Records from a collection:
################
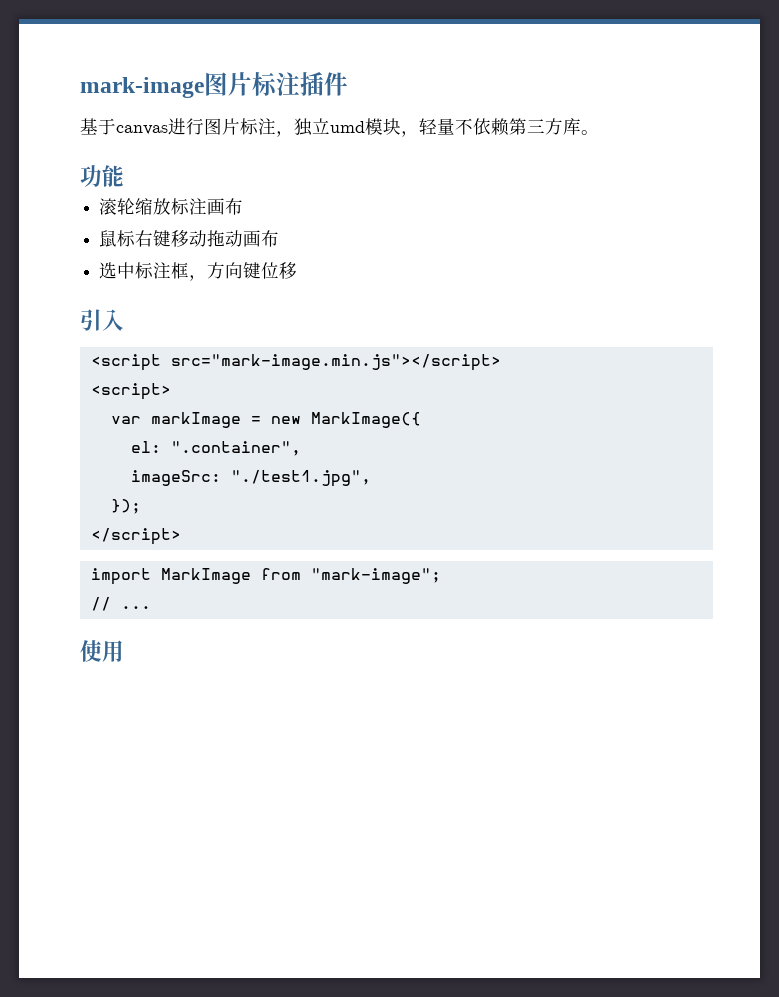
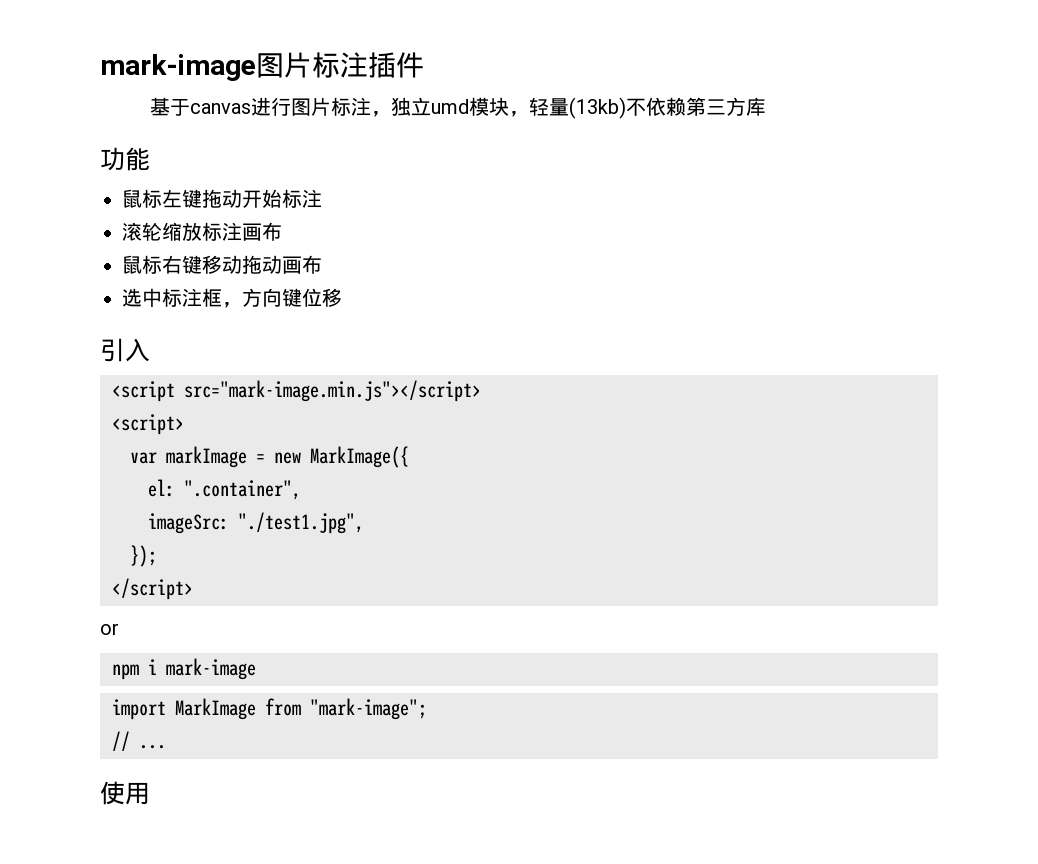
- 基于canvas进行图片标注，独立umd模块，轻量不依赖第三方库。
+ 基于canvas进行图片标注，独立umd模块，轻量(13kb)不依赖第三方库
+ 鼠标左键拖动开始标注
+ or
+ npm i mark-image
################
Exercise requirements: Search the entries for the word "独立umd模块" and copy every line that has it.

Expected answer:
- 基于canvas进行图片标注，独立umd模块，轻量不依赖第三方库。
+ 基于canvas进行图片标注，独立umd模块，轻量(13kb)不依赖第三方库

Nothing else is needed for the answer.